The project faced immediate friction: the internal cyber teams viewed the initiative as redundant, while leadership saw it as a critical necessity for global oversight. My role was to navigate this pushback, serving as the bridge to ensure the framework wasn’t just another “policy on a shelf,” but a functional decision engine that aligned technical work with enterprise risk appetite.
Project Details
A Multi-Stakeholder Intelligence Phase
To build a framework that worked for the entire group—not just the head office, I led an intensive discovery phase:
Stakeholder Deep-Dives
Conducted comprehensive interviews with Cyber teams, Information Security Officers (ISOs), Business Information Security Officers (BISOs) and Application Teams to name a few, across various business units to understand their specific operational constraints.
Foreign Entity Integration
Engaged with foreign branch entities to map diverse regulatory triggers ensuring the framework was legally compliant across all jurisdictions.
Regulatory Alignment
We mapped triggers across diverse African and international regulatory landscapes to ensure every business unit met its specific regional compliance mandates.
Maturity Level Assessment
We measured the maturity across four critical pillars: People, Process, Technology, and Information.

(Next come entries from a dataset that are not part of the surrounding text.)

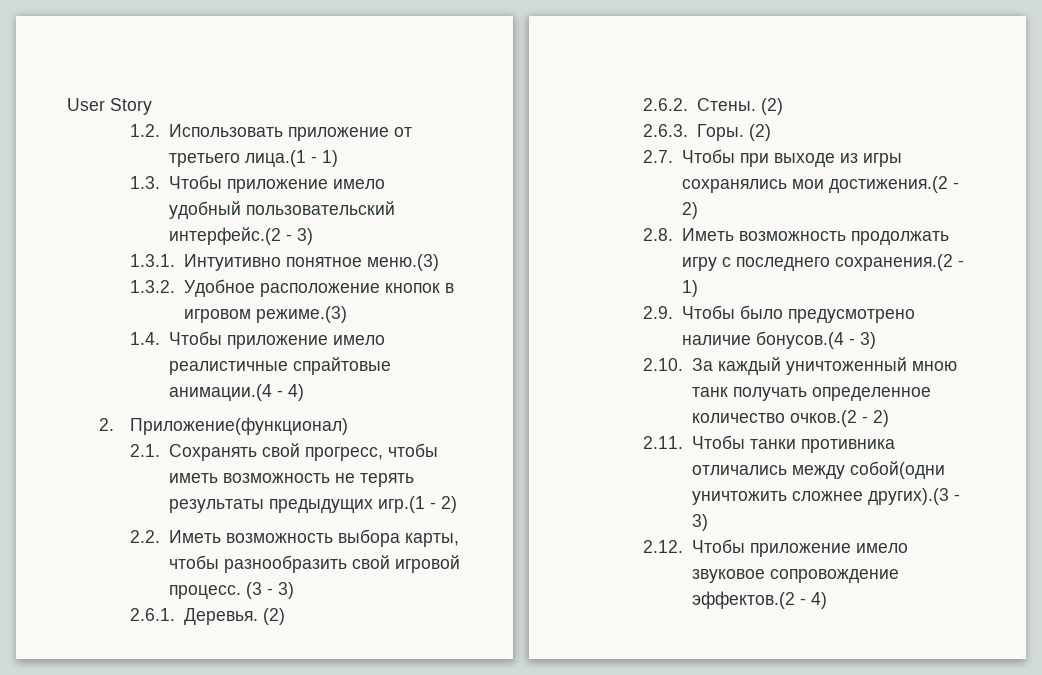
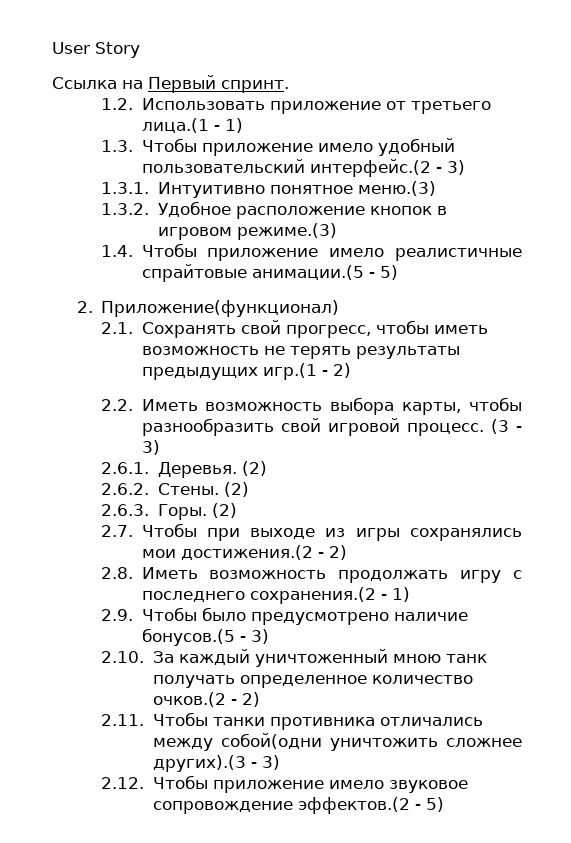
+ Ссылка на Первый спринт.
- 1.4. Чтобы приложение имело реалистичные спрайтовые анимации.(4 - 4)
+ 1.4. Чтобы приложение имело реалистичные спрайтовые анимации.(5 - 5)
- 2.9. Чтобы было предусмотрено наличие бонусов.(4 - 3)
+ 2.9. Чтобы было предусмотрено наличие бонусов.(5 - 3)
- 2.12. Чтобы приложение имело звуковое сопровождение эффектов.(2 - 4)
+ 2.12. Чтобы приложение имело звуковое сопровождение эффектов.(2 - 5)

Testing Mapping & Frequency
We developed a “Testing Mapping” engine that dictates the type of test (e.g., Red Teaming, Social Engineering, OSINT) based on asset classification (Critical “Crown Jewels” to Low) and frequency (Daily to Annually).
The Impact
We delivered a formalised Penetration Testing Programme that functions as a strategic decision tree. This allows business units to independently determine their testing needs based on clear triggers while maintaining centralised oversight. The bank now operates with a structured rhythm, ensuring that high-risk assets are tested with the appropriate intensity and frequency, fully aligned with global regulatory expectations.

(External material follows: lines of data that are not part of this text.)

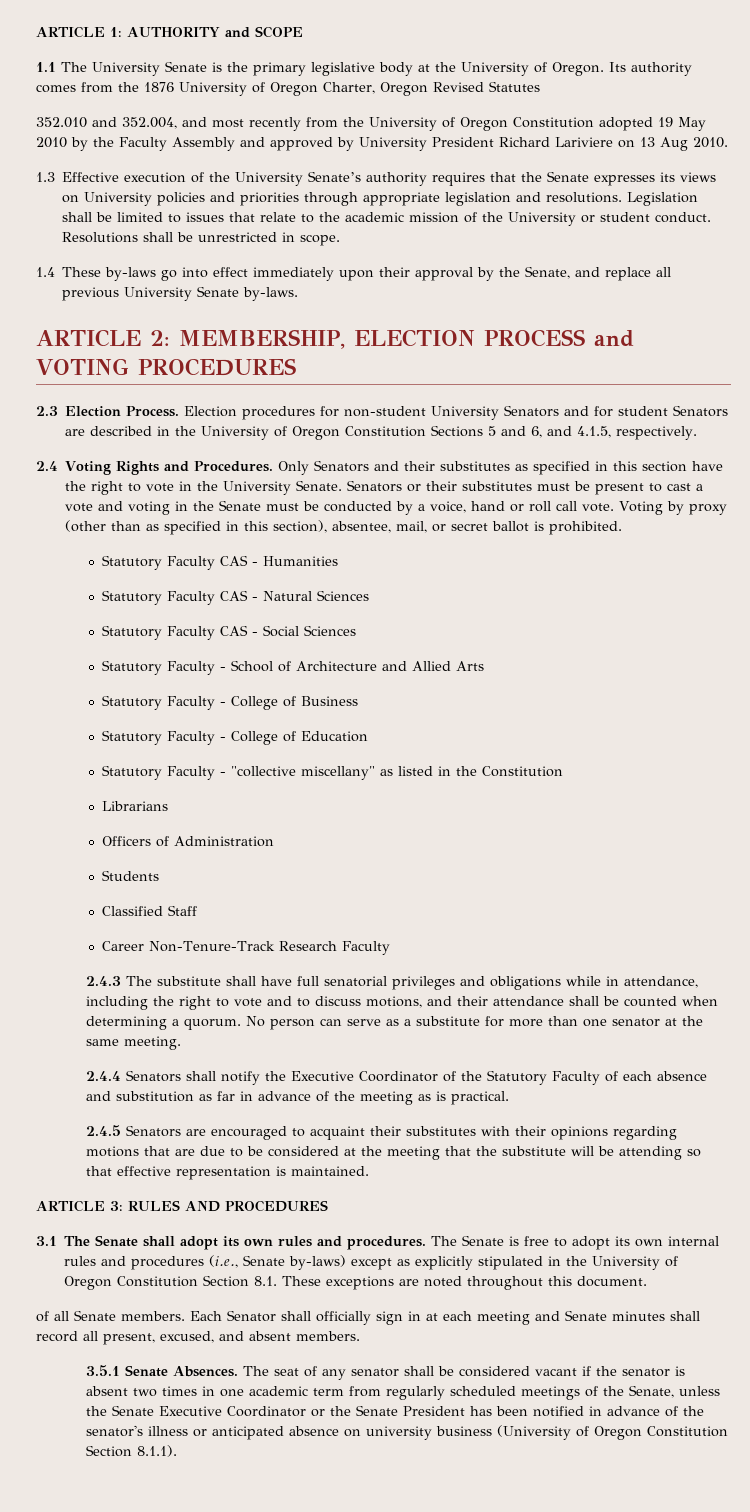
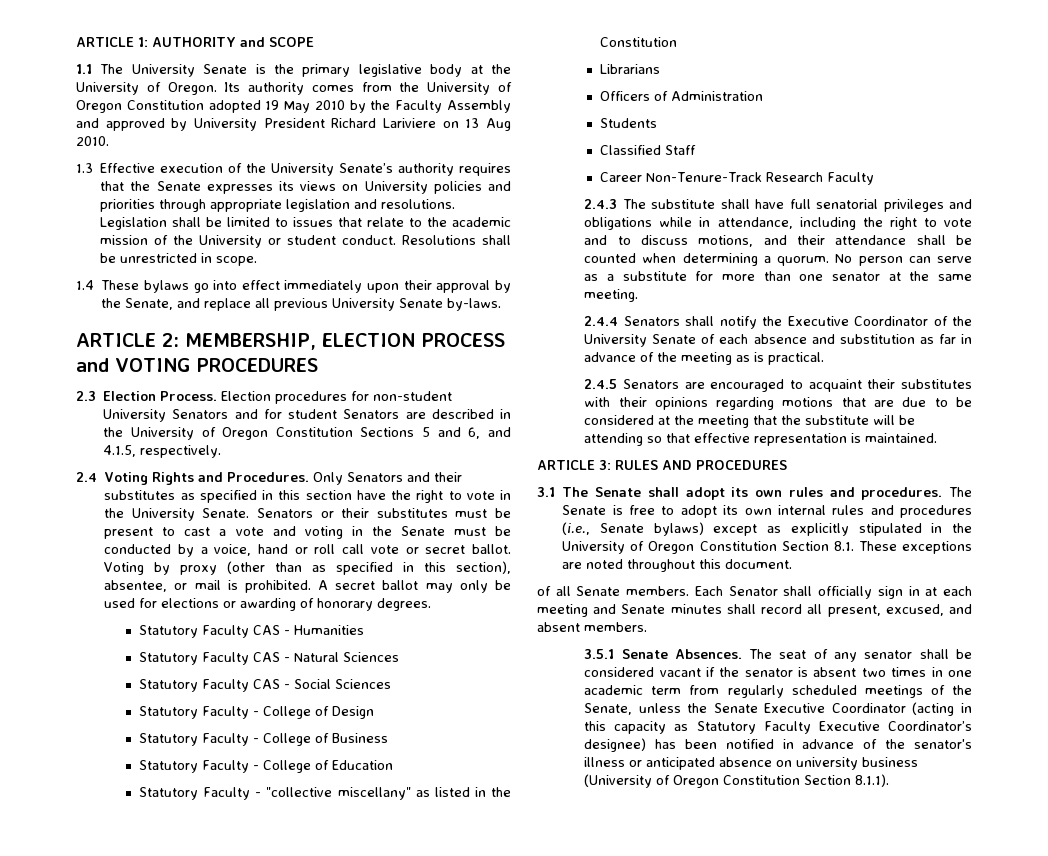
- Its authority comes from the 1876 University of Oregon Charter, Oregon Revised Statutes
- 352.010 and 352.004, and most recently from the University of Oregon Constitution adopted 19 May 2010 by the Faculty Assembly and approved by University President Richard Lariviere on 13 Aug 2010.
+ Its authority comes from the University of Oregon Constitution adopted 19 May 2010 by the Faculty Assembly and approved by University President Richard Lariviere on 13 Aug 2010.
- 1.4 These by-laws go into effect immediately upon their approval by the Senate, and replace all previous University Senate by-laws.
+ 1.4 These bylaws go into effect immediately upon their approval by the Senate, and replace all previous University Senate by-laws.
- Senators or their substitutes must be present to cast a vote and voting in the Senate must be conducted by a voice, hand or roll call vote.
+ Senators or their substitutes must be present to cast a vote and voting in the Senate must be conducted by a voice, hand or roll call vote or secret ballot.
- Voting by proxy (other than as specified in this section), absentee, mail, or secret ballot is prohibited.
+ Voting by proxy (other than as specified in this section), absentee, or mail is prohibited. A secret ballot may only be used for elections or awarding of honorary degrees.
- Statutory Faculty - School of Architecture and Allied Arts
+ Statutory Faculty - College of Design
- 2.4.4 Senators shall notify the Executive Coordinator of the Statutory Faculty of each absence and substitution as far in advance of the meeting as is practical.
+ 2.4.4 Senators shall notify the Executive Coordinator of the University Senate of each absence and substitution as far in advance of the meeting as is practical.
- The Senate is free to adopt its own internal rules and procedures (i.e., Senate by-laws) except as explicitly stipulated in the University of Oregon Constitution Section 8.1. These exceptions are noted throughout this document.
+ The Senate is free to adopt its own internal rules and procedures (i.e., Senate bylaws) except as explicitly stipulated in the University of Oregon Constitution Section 8.1. These exceptions are noted throughout this document.
- The seat of any senator shall be considered vacant if the senator is absent two times in one academic term from regularly scheduled meetings of the Senate, unless the Senate Executive Coordinator or the Senate President has been notified in advance of the senator's illness or anticipated absence on university business (University of Oregon Constitution Section 8.1.1).
+ The seat of any senator shall be considered vacant if the senator is absent two times in one academic term from regularly scheduled meetings of the Senate, unless the Senate Executive Coordinator (acting in this capacity as Statutory Faculty Executive Coordinator’s designee) has been notified in advance of the senator's illness or anticipated absence on university business (University of Oregon Constitution Section 8.1.1).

- Moved the organisation from ad-hoc, siloed testing to a structured, trigger-based rhythm across all regions and business units.
- Transformed technical pentesting data into a decision-tree model, providing the CISO and Risk Committees with real-time clarity on residual risk.
- Bridged the gap between legacy cyber programs and modern risk requirements, fostering a culture of “security by design” rather than “security by audit.